One of the largest acquisitions in recent years in the marijuana industry is over. Cresco Labs (CRLBF 5.13%) and Columbia Care (CCHWF -2.00%) reached an agreement in 2022 that would create an industry-leading entity in the cannabis market. The combined company would be neck and neck in revenue with the top multi-state operators in the U.S., including Curaleaf Holdings and Trulieve Cannabis.

Alas, the deal is for naught. On July 31, the companies announced that they were walking away from the merger. Neither company will need to pay a termination fee as a result of the decision to mutually step away from the deal.

Why did the deal fall through?

On March 23, 2022, Cresco Labs announced it would "become the new leader in cannabis with the acquisition of Columbia Care." The transaction valued Columbia Care at approximately $2 billion. The one hurdle was that the companies competed in many states, and they were planning to divest in order to obtain regulatory approvals.

There were signs of trouble, as the merger has been delayed multiple times. Most recently, on June 30, Cresco announced that the companies would not be able to meet their June 30 deadline to obtain all necessary regulatory approvals. It did not specify a new date, only that there would be an update in the near future.

One big problem, however, is that valuations have plummeted for growth stocks, and the cannabis industry is no exception. Since March 2022, Columbia Care's stock has fallen 84%. Cresco hasn't fared much better, nosediving 77% over the same timeframe. The deal wouldn't have made much sense anymore, given what has happened with the valuation of pot stocks over the past year and a half.

Cresco CEO Charles Bachtell suggested that changing economic conditions did play a role, stating that "in light of the evolving landscape in the cannabis industry, we believe the decision to terminate the planned transaction is in the long-term interest of Cresco Labs and our shareholders."

Cannabis companies have struggled with growth in the past year, and focusing on mergers and acquisitions (M&A) and getting bigger simply isn't as attractive as it once was in the industry. Becoming leaner, being more efficient, and having sustainable operations is much more of a priority.

Is this a bad sign for M&A in the industry?
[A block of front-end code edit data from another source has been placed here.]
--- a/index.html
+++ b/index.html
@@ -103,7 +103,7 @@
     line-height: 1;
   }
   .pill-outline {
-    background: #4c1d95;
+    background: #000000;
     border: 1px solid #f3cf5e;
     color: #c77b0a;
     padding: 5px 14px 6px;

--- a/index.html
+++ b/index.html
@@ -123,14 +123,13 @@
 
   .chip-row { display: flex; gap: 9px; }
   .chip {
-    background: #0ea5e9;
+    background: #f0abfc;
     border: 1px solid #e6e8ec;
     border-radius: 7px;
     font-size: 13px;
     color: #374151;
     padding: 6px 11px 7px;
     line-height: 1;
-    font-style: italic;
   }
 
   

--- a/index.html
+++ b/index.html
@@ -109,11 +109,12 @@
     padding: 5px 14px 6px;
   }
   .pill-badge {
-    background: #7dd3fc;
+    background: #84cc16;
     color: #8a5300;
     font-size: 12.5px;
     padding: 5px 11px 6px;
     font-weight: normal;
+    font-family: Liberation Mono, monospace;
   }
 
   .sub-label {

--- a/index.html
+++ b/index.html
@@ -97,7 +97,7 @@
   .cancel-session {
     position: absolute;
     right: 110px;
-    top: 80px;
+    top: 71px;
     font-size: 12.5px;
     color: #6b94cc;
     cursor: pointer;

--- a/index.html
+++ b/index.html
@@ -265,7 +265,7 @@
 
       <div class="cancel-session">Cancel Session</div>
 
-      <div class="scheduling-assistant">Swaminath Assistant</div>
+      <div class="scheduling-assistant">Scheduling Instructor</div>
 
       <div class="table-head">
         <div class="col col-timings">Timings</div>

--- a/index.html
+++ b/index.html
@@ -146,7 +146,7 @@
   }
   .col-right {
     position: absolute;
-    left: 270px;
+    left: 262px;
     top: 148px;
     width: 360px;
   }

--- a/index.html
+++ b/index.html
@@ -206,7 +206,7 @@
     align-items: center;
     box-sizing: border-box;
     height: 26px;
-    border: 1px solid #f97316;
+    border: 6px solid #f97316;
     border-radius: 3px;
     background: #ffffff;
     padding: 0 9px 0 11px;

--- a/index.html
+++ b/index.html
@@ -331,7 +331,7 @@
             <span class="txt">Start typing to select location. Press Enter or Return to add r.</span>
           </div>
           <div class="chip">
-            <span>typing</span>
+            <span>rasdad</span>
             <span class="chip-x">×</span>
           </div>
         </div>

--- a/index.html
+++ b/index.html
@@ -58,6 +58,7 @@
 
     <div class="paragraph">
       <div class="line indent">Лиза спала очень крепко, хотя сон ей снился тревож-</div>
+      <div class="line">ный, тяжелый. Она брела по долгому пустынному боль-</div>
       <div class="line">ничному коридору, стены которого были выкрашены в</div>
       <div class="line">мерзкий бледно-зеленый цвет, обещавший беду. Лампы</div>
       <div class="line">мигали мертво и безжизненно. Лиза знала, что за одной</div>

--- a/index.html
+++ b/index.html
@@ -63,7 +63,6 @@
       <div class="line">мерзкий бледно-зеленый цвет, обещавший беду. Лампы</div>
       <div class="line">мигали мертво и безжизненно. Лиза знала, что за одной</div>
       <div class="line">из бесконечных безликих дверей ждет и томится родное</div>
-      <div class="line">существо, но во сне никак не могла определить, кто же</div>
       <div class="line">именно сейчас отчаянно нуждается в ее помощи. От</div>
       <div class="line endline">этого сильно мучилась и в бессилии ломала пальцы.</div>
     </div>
This deal collapsing isn't a good look for the cannabis industry. At the time the deal was announced, Cresco highlighted many positives, including becoming a leading brand in multiple markets while also taking advantage of synergies to improve the bottom line. The deal made sense on multiple fronts, and for it not to go through shows the perilous situation that many cannabis companies are in right now.

While Cresco and Columbia Care aren't in financial distress, it's evident that it makes more sense for companies to be smaller these days and weather the storm of inflation and challenging macroeconomic conditions than to try to expand. Rival Curaleaf is an excellent example of that, as it announced that it was exiting multiple markets this year -- California, Colorado, and Oregon.

The industry isn't proving to be resistant to inflation, as the illegal market still offers people cheaper options for cannabis. The economic landscape simply isn't great for cannabis companies. That's why even though valuations are much lower in the industry than they were a year ago, I wouldn't expect to see much M&A in the near future.

Are Cresco Labs and Columbia Care good buys on their own?

Although the deal is dead, Cresco Labs and Columbia Care may still be good pot stocks to buy individually. They are trading at price-to-sales multiples well below one, and they are among the top companies in the industry. Cresco generated more than $840 million in revenue last year, while Columbia Care's top line totaled $511 million.

Cresco is a bit of a safer option. Its operating cash flow was positive at just under $19 million for the year, while Columbia Care burned through $111 million.

There's always going to be risk in this industry, but both companies could be among the better investment options for long-term investors who are willing to be patient. While the merger falling apart isn't necessarily great news, it could be a blessing in disguise for these businesses. Trimming and focusing on having leaner operations may help improve their financials in the short run, potentially leading to stronger share prices in the future.